Stay calm and resuscitate on: Tips to keep your cool during a patient emergency

By | 2021-05-07T17:31:52-04:00 December 5th, 2015|0 Comments

New and experienced nurses alike can get flustered during a medical emergency. But maintaining your cool is the best way to stay focused and function well, along with the rest of your team.

Depending on where you work, the frequency of a code blue or other emergent patient situation varies. Those in critical care and the ED will see unstable patients more frequently than those on an inpatient unit. No matter where you work, staying calm during an emergency is key to performing at your best.

Follow these tips for keeping your cool during a patient emergency.

Know where your equipment is

It might sound obvious, but code equipment is easy to overlook because you pass by it all the time. Routine code cart checks are a great way to familiarize with life saving equipment. But don’t wait until it’s your turn to check. When you find yourself with a free minute, or even just before work, review where the code cart is, as well as the oxygen tank and ambu bag.

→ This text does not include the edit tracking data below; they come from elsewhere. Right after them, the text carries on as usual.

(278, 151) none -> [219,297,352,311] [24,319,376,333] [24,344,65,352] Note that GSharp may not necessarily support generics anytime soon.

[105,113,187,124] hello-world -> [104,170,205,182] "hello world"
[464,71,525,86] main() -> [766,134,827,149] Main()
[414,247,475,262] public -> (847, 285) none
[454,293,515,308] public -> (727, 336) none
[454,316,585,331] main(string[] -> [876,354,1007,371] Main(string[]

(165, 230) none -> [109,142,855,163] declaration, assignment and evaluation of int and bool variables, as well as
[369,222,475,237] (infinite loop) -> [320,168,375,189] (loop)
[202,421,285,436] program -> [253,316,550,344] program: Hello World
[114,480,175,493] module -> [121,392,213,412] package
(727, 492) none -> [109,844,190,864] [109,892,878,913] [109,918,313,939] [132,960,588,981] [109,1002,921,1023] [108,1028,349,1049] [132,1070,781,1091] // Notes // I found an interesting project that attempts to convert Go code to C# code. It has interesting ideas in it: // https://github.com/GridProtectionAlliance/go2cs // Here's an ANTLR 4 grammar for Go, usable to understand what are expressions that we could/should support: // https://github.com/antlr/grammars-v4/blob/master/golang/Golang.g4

Make a diagram of the drawer contents and laminate it so finding the meds and supplies you need during an emergency will be second nature. And make resuscitation medications and dosages review part of your daily routine.

Press that button

There comes a moment where you go from managing a decompensating patient to not being able to manage it on your own anymore. Recognizing that early is key to starting the resuscitation immediately, and that starts with calling other team members to help. No one wants to call a code unnecessarily, BUT you and your patient are much better off if you press that button sooner rather than later. You should never need to apologize for calling a code, even if the patient winds up stabilizing.

Keep going back to CPR

Document vital signs. Get those IVs in. Have meds and fluids and the defibrillator ready as quickly as possible. But it always comes back to: Does the patient have a pulse? Are they breathing? Are they responsive? And if the answer to each of those questions is no, compressions and respiratory support are essential while prepping for more advanced resuscitation methods.

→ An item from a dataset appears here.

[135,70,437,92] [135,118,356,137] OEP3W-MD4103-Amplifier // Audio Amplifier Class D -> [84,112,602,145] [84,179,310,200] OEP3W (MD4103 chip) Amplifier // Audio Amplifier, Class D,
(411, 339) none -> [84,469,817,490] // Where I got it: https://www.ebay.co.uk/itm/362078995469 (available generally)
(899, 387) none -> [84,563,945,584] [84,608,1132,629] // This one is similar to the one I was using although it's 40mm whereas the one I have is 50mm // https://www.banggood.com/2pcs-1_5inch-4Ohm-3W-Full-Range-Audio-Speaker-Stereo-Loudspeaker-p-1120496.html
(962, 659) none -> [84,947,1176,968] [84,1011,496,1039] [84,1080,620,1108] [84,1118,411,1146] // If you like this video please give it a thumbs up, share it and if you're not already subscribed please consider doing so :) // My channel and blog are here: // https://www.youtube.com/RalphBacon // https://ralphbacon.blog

Think of the defibrillator as a dear friend

The defibrillator is intimidating to almost everyone. But early defibrillation in ventricular fibrillation induced (VF) cardiac arrests is critical to the patient’s chances of survival.  The defibrillator is your friend. Get comfortable with checking it, setting it up and dialing the appropriate jules for a given patient.

Have a job you feel comfortable with

If you’re an excellent documenter, be the one to pick up that code documentation form and stay focused on that task. If you excel at drawing up meds, go directly to work there. Everyone needs to have a certain degree of flexibility, but when you know your strengths and play to them, you will function better as a team.

Practice closed-loop communication

“Sarah, can you get the epi?”

“I am getting the epi.”

Closed-loop communication is an effective tool to ensure each member of the team knows what he or she is being asked to do and who is doing it, something that is especially difficult in a high-stress, fast-paced situation.

Practice with coworkers

Basic Life Support (BLS), Pediatric Advanced Life Support (PALS) and Adult Advanced Cardiovascular Life Support (ACLS) training sessions are essential tools for nurses to learn and re-learn recommendations and to practice those ever-important resuscitation skills. But when possible, scheduling team practice sessions every so often, and even mentally rehearsing a code, will help keep those skills fresh and make everybody more comfortable when the real thing happens.

Ask the question

The code is in full swing and everybody is working incredibly hard. The docs and nurses are working seamlessly as a team. You think to yourself, “Did anyone send off electrolytes?” But you figure someone must have thought of it — everyone seems to be in control. When you have a question, even if it seems obvious, ASK IT. All first responders, no matter how experienced, can get tunnel vision. You might have a surgical patient who seems to have been overmedicated with opioids, but what if they’re actually extremely hypoglycemic and no one’s been thinking in that direction? You could be the one to get to the bottom of the inciting incident.

Evaluate with your team

A code should always be followed with a debriefing, where the team can discuss what went right and what could have been better. Was the communication as clear as it could have been? Would an earlier intubation have been a better choice to avoid hypoxic bradycardia? Was pulseless V. Tach. not recognized early enough? Or maybe the response time was immediate and an early defibrillation was successful and the communication was effective. Evaluation gives the team a chance to process what happened in a less tense environment and to help improve performance for future emergent situations.

Nerves are normal

It’s normal to get flustered when your patient takes a life-threatening turn.

Keep breathing. Stay calm. Rely on your team. You got this.